Донато легко поверил, что La Signora передаст дело в полицию. Поверит ли в то же самое таинственный «кто-то»? Воз-можно, он — или они — окажутся более хладнокровными и разоблачат блеф?
В любом случае через два дня Донато Джамбелли вышвырнут. И это только добавит Дэвиду головной боли. Дона придется кем-то заменить, и заменить быстро. Внутреннее расследование будет продолжаться, пока не удастся ликвидировать все течи.
Его пребывание в Италии придется продлить. А ему отчаянно хотелось домой.
Он заказал бокал вина, посмотрел на часы и вынул сотовый телефон.
— Мария? Это Дэвид Каттер. Можно Пилар?
— Минутку, мистер Каттер.
Он попытался представить себе, где в данный момент находится Пилар и чем она занята.
В свое последнее свидание они занимались любовью в его микроавтобусе на краю виноградника. Как двое жадных подростков, вспомнил он. Сгорающих от желания прикоснуться друг к другу.
Это воспоминание причиняло ему боль.
Куда легче было представить себе, что она сидит напротив и любуется солнечным лучом, который стрелой пронзает воздух, наполненный хлопаньем голубиных крыльев, и устремляется к потемневшему от времени куполу собора.
Когда все закончится, так и будет, пообещал он себе.
— Дэвид?
Пилар слегка запыхалась, и это заставило Каттера улыбнуться. Значит, она торопилась.
— Я сижу на площади Святого Марка. — Он поднял принесенный официантом бокал и сделал глоток. — Пью кьянти и думаю о тебе.
— А музыка звучит?
— Маленький оркестр на другом конце площади играет мелодии из американских мюзиклов. Это слегка портит впечатление.
— А мне не портит.
— Как дети?
— Нормально. Кажется, мы с Мадди потихоньку начинаем находить общий язык. Вчера после школы она пришла в оранжерею и прочитала мне лекцию о фотосинтезе, из которой я мало что поняла. АТео расстался со своей подружкой.
— С Джулией?
— Дэвид, с Джулией он встречался зимой. Его последнюю пассию звали Кэрри. Он погрустил десять минут, а потом поклялся бросить девчонок и посвятить жизнь музыке.

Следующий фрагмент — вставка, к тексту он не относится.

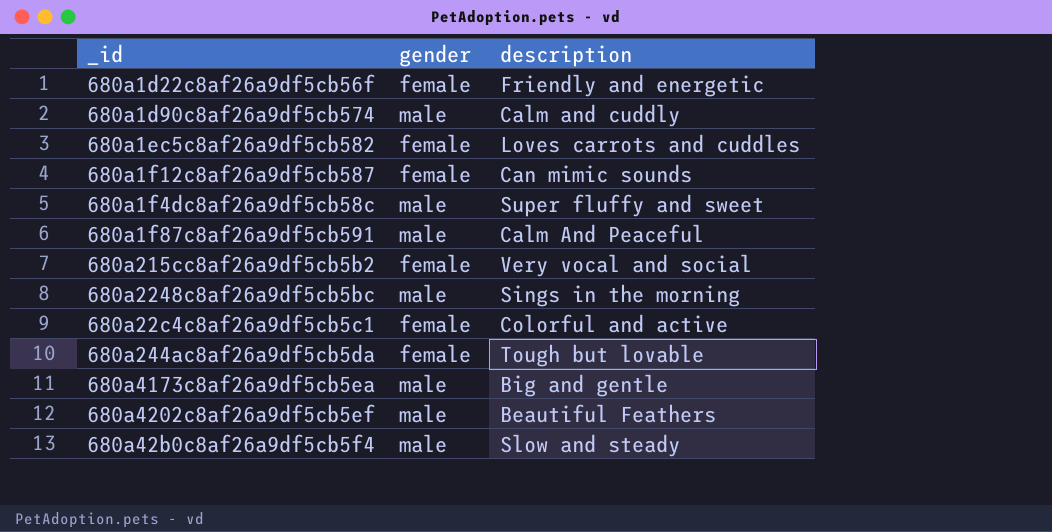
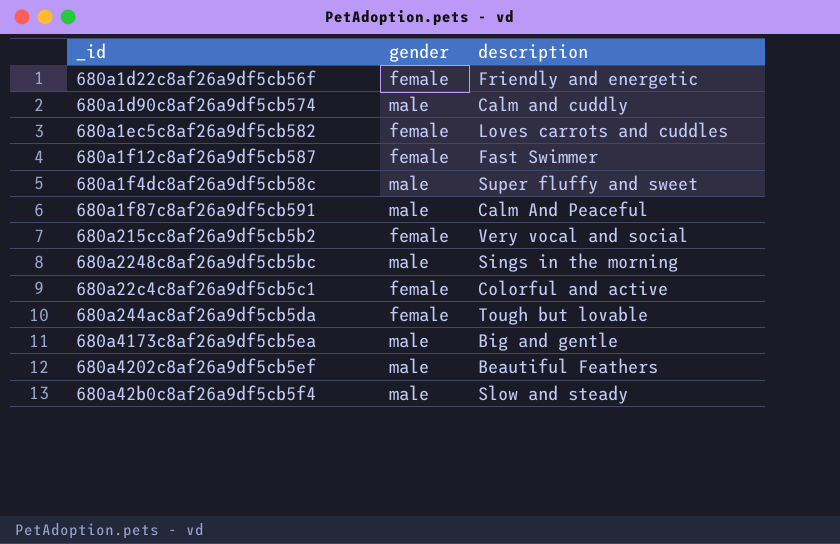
680a1f12c8af26a9df5cb587 | description: Can mimic sounds -> Fast Swimmer

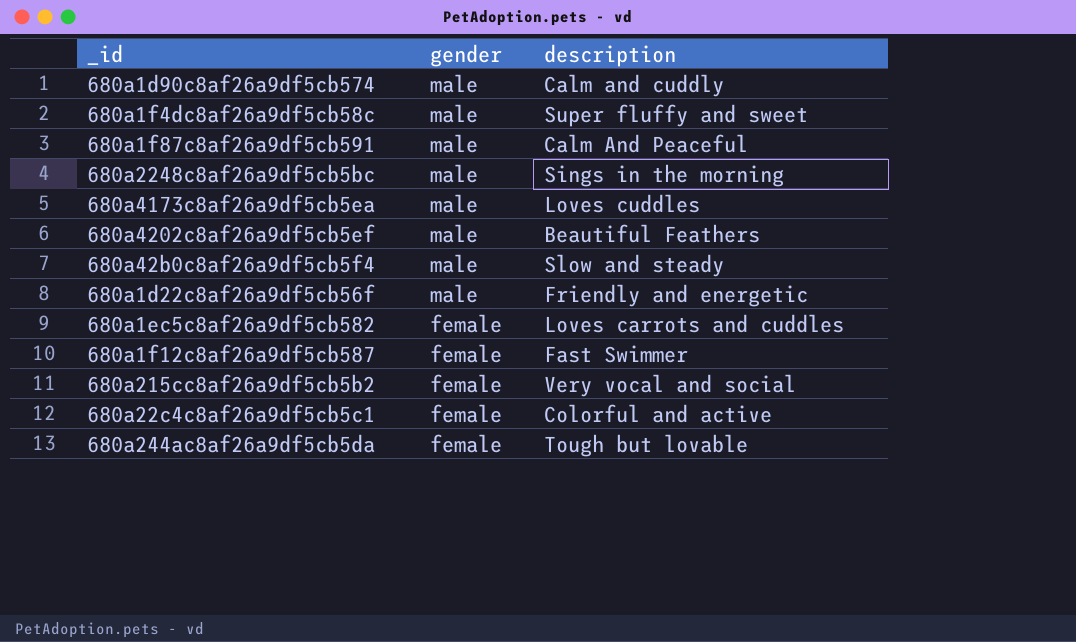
row order: none -> gender descending
680a4173c8af26a9df5cb5ea | description: Big and gentle -> Loves cuddles
680a1d22c8af26a9df5cb56f | gender: female -> male

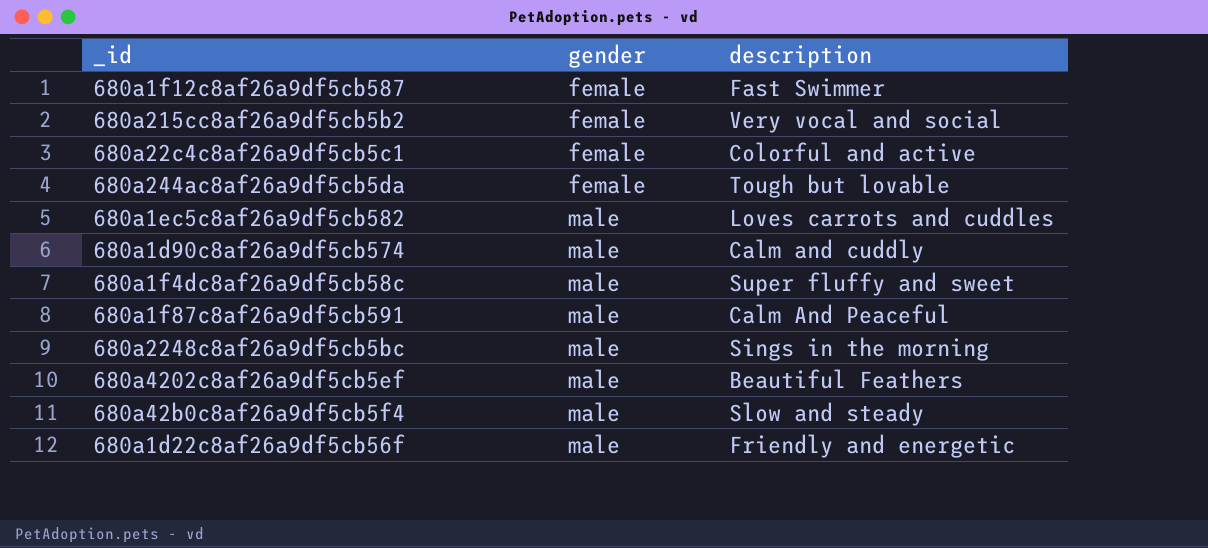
row order: gender descending -> gender ascending
row 680a4173c8af26a9df5cb5ea: male | Loves cuddles -> none
680a1ec5c8af26a9df5cb582 | gender: female -> male

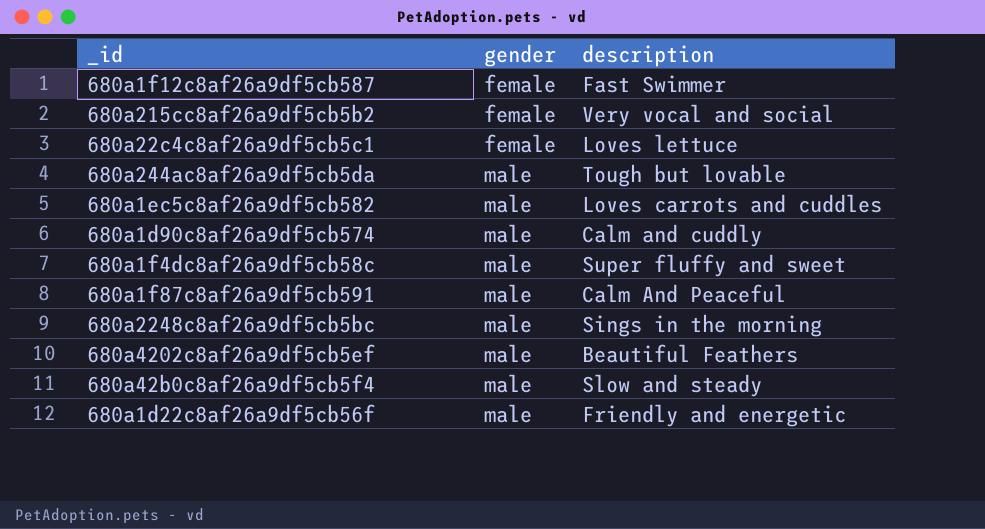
680a22c4c8af26a9df5cb5c1 | description: Colorful and active -> Loves lettuce
680a244ac8af26a9df5cb5da | gender: female -> male

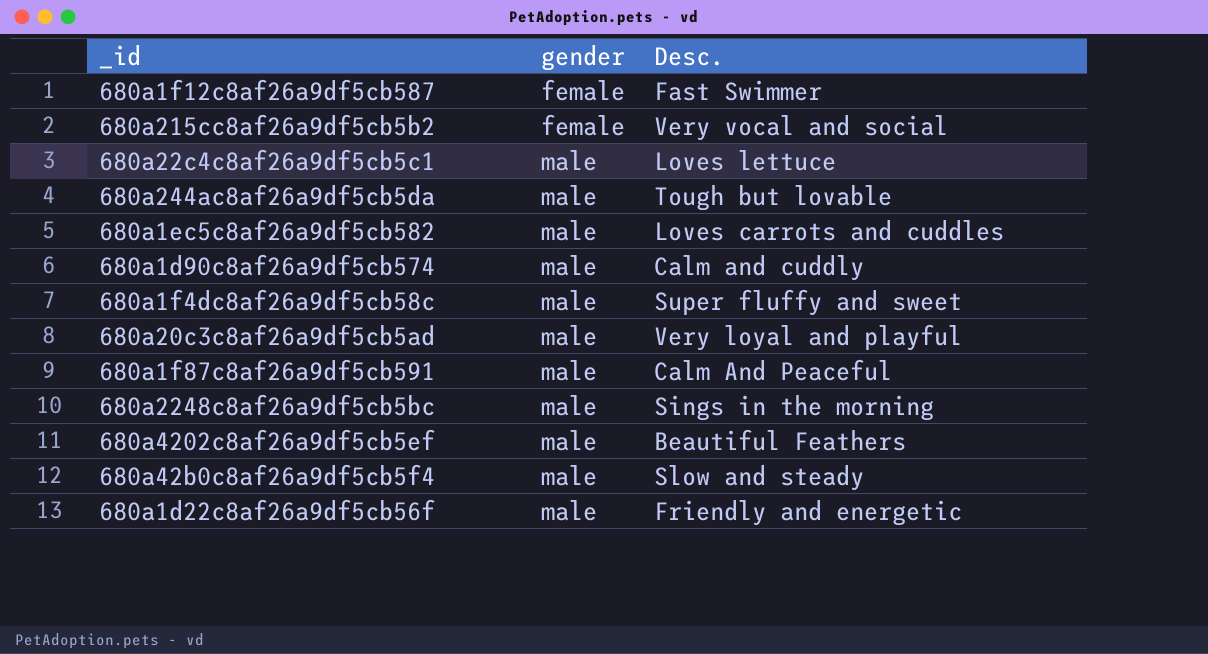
column name: description -> Desc.
680a22c4c8af26a9df5cb5c1 | gender: female -> male
row 680a20c3c8af26a9df5cb5ad: none -> male | Very loyal and playful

Это мы уже проходили. Его хватает ровно на один день. Я сообщу, чем это кончится. Как там дела?
— Теперь, когда я говорю с тобой, мне легче. Скажешь детям, что я позвоню им сегодня вечером? Примерно в шесть по вашему времени.
— Ладно. Наверно, ты еще не знаешь, когда вернешься?
— Еще не знаю. Есть сложности. Я тоскую по тебе, Пилар.
— Я тоже тоскую. Окажешь мне одну услугу?
— Ты еще спрашиваешь…
— Посиди там еще немножко. Выпей вина, послушай музыку, последи за тем, как меняется освещение. Я буду думать о тебе и представлять все это.
— Я тоже буду думать о тебе. Счастливо.
Дэвид дал отбой и продолжил смаковать вино. Он впервые говорил с женщиной о своих детях. С женщиной, которая понимала и ценила их. Это связывало их так, словно они и вправду были семьей. И тут он понял, что именно этого и хотел. Он снова хотел иметь семью. Хотел тех прочных связей, которые создают семейный круг.